Nobody is going to give you more budget to do it, of course, so you've got to do it with what you've got. You've got to develop your staff, and your tools and your relationships with vendors--you've got to be a much more adept and sophisticated manager to manage security these days.

To what extent is security management going to be playing catch up with the malicious side of the security industry?
You can close the gap to a certain extent, but you're always going to be lagging slightly behind. This is the same situation that law enforcement faces: certain national governments notwithstanding, you generally can't arrest someone before they've done something wrong.

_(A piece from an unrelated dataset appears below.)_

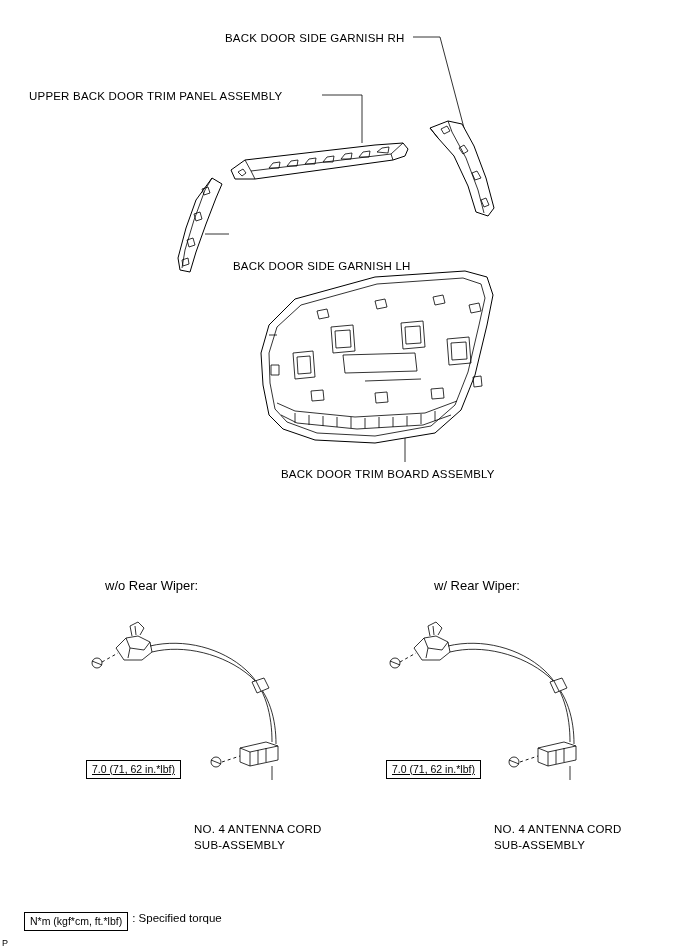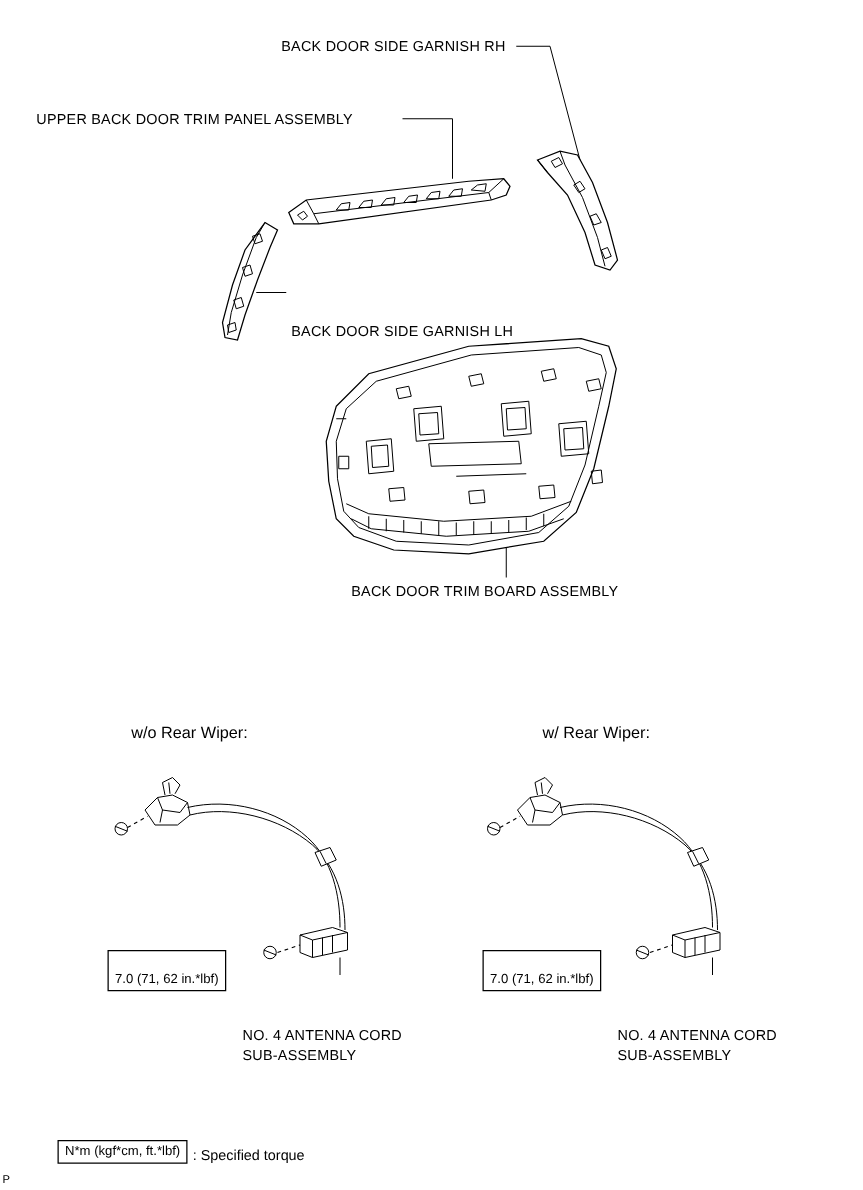"7.0 (71, 62 in.*lbf)" .torque-box { padding: 16px 5px 3px 5px -> 2px 5px 3px 5px; text-decoration: none -> underline }
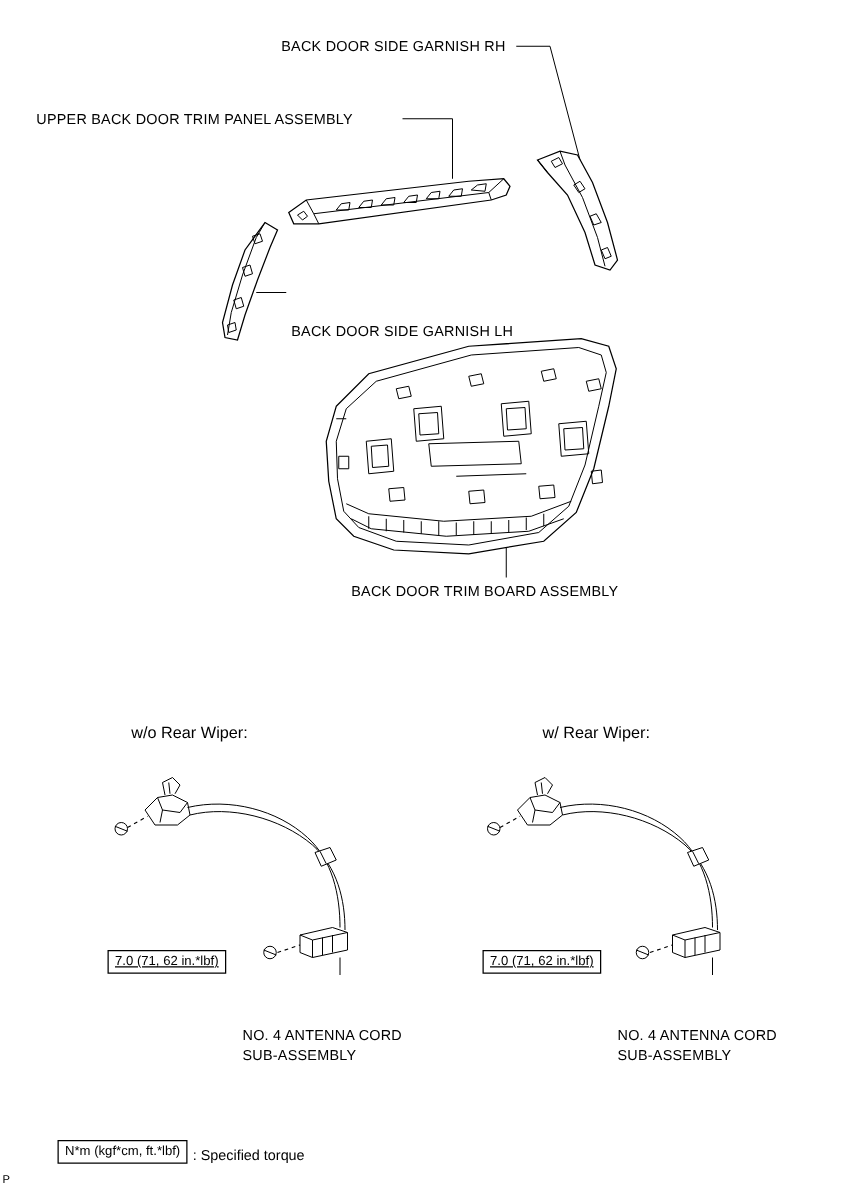"N*m (kgf*cm, ft.*lbf)" .legend-row { align-items: flex-end -> flex-start; margin-left: 22px -> none }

It's very difficult to defend against a truly novel attack. We know how to defend against attacks that are in classes of attacks that we know. A virus? Well, we know how to defend against viruses; we understand essentially how they work. We understand buffer overflows, so we can defend against those; [we know] how to shape our applications around that. When we're talking [about] a totally new kind of attack, it's difficult to anticipate how to defend against them. We can do what we can, but it's just going to close the gap a little bit. There will always be a gap.